By using the Pythagorean theorem, this representation can be interpreted geometrically: the Pythagorean primes are exactly the odd prime numbers $p$ such that there exists a right triangle, with integer legs, whose hypotenuse has length $\sqrt p$. They are also exactly the prime numbers $p$ such that there exists a right triangle with integer sides whose hypotenuse has length $p$. For, if the triangle with legs $x$ and $y$ has hypotenuse length $\sqrt p$ (with $x>y$), then the triangle with legs $x^2-y^2$ and $2xy$ has hypotenuse length $p$.

Another way to understand this representation as a sum of two squares involves Gaussian integers, the complex numbers whose real part and imaginary part are both integers. The norm of a Gaussian integer $x+iy$ is the number $x^2+y^2$. Thus, the Pythagorean primes (and 2) occur as norms of Gaussian integers, while other primes do not. Within the Gaussian integers, the Pythagorean primes are not considered to be prime numbers, because they can be factored as
$$p=(x+iy)(x-iy).$$
Similarly, their squares can be factored in a different way than their integer factorization, as
$$\begin{align}
p^2&=(x+iy)^2(x-iy)^2\\
&=(x^2-y^2+2ixy)(x^2-y^2-2ixy).\\
\end{align}$$
The real and imaginary parts of the factors in these factorizations are the leg lengths of the right triangles having the given hypotenuses.

==Quadratic residues==
The law of quadratic reciprocity says that if $p$ and $q$ are distinct odd primes, at least one of which is Pythagorean, then $p$ is a quadratic residue mod $q$ if and only if $q$ is a quadratic residue mod $p$; by contrast, if neither $p$ nor $q$ is Pythagorean, then $p$ is a quadratic residue mod $q$ if and only if $q$ is not a quadratic residue mod $p$.

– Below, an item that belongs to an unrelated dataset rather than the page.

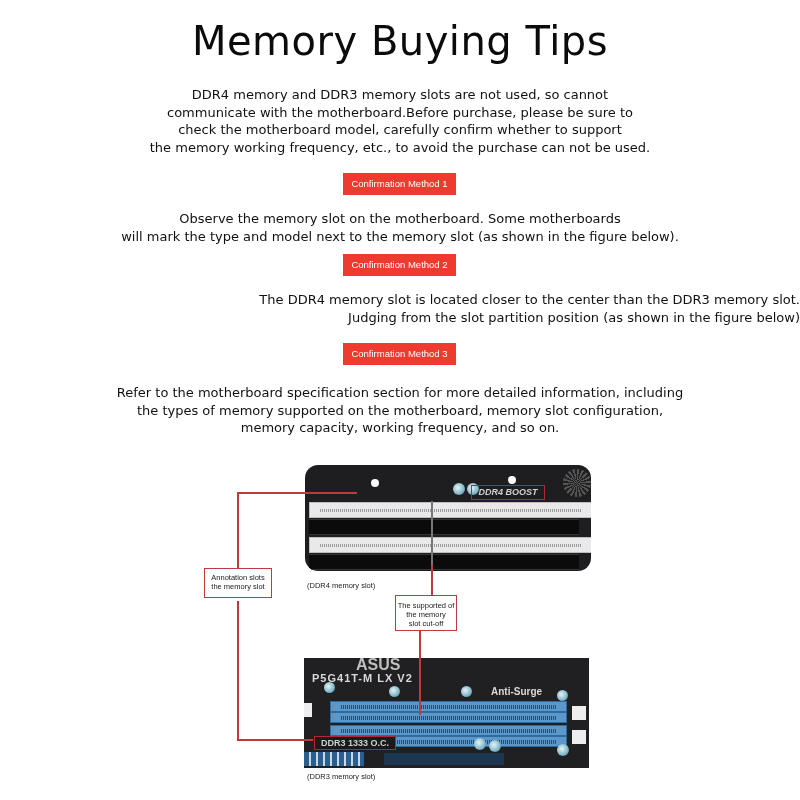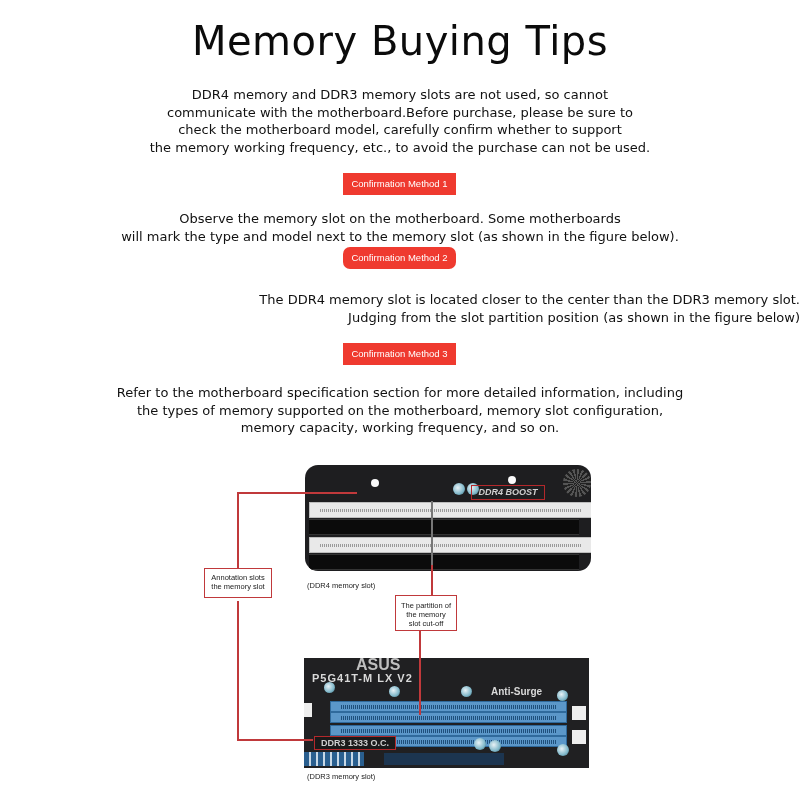"Confirmation Method 2" div.badge { border-radius: 7px -> none; top: 247px -> 254px }
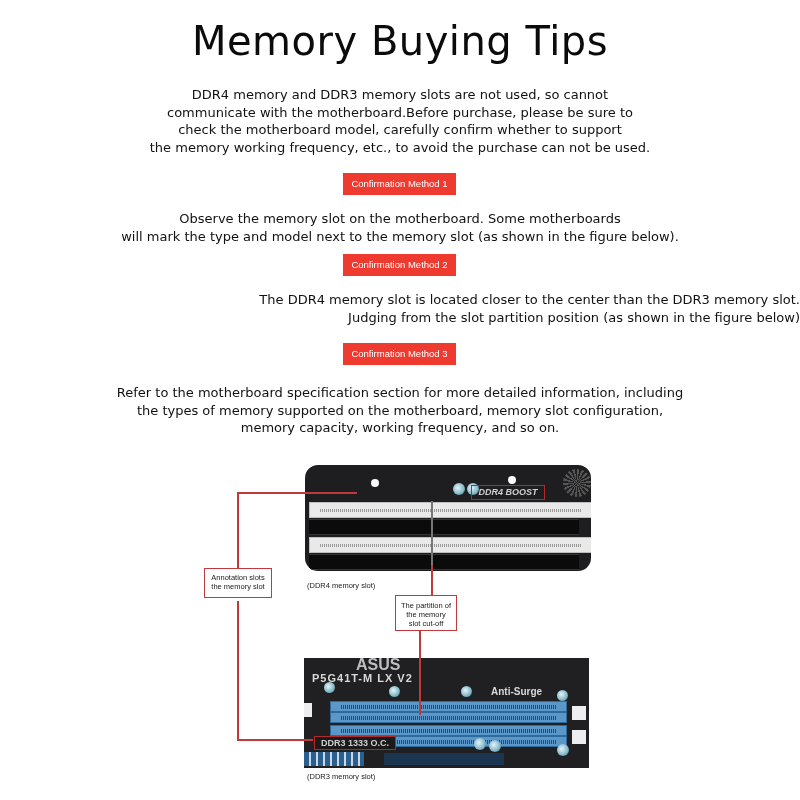"The partition of" div { text: partition -> supported }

In the finite field $\Z/p$ with $p$ a Pythagorean prime, the polynomial equation $x^2=-1$ has two solutions. This may be expressed by saying that $-1$ is a quadratic residue mod $p$. In contrast, this equation has no solution in the finite fields $\Z/p$ where $p$ is an odd prime but is not Pythagorean.

The Paley graph with 13 vertices

For every Pythagorean prime $p$, there exists a Paley graph with $p$ vertices, representing the numbers modulo $p$, with two numbers adjacent in the graph if and only if their difference is a quadratic residue. This definition produces the same adjacency relation regardless of the order in which the two numbers are subtracted to compute their difference, because of the property of Pythagorean primes that $-1$ is a quadratic residue.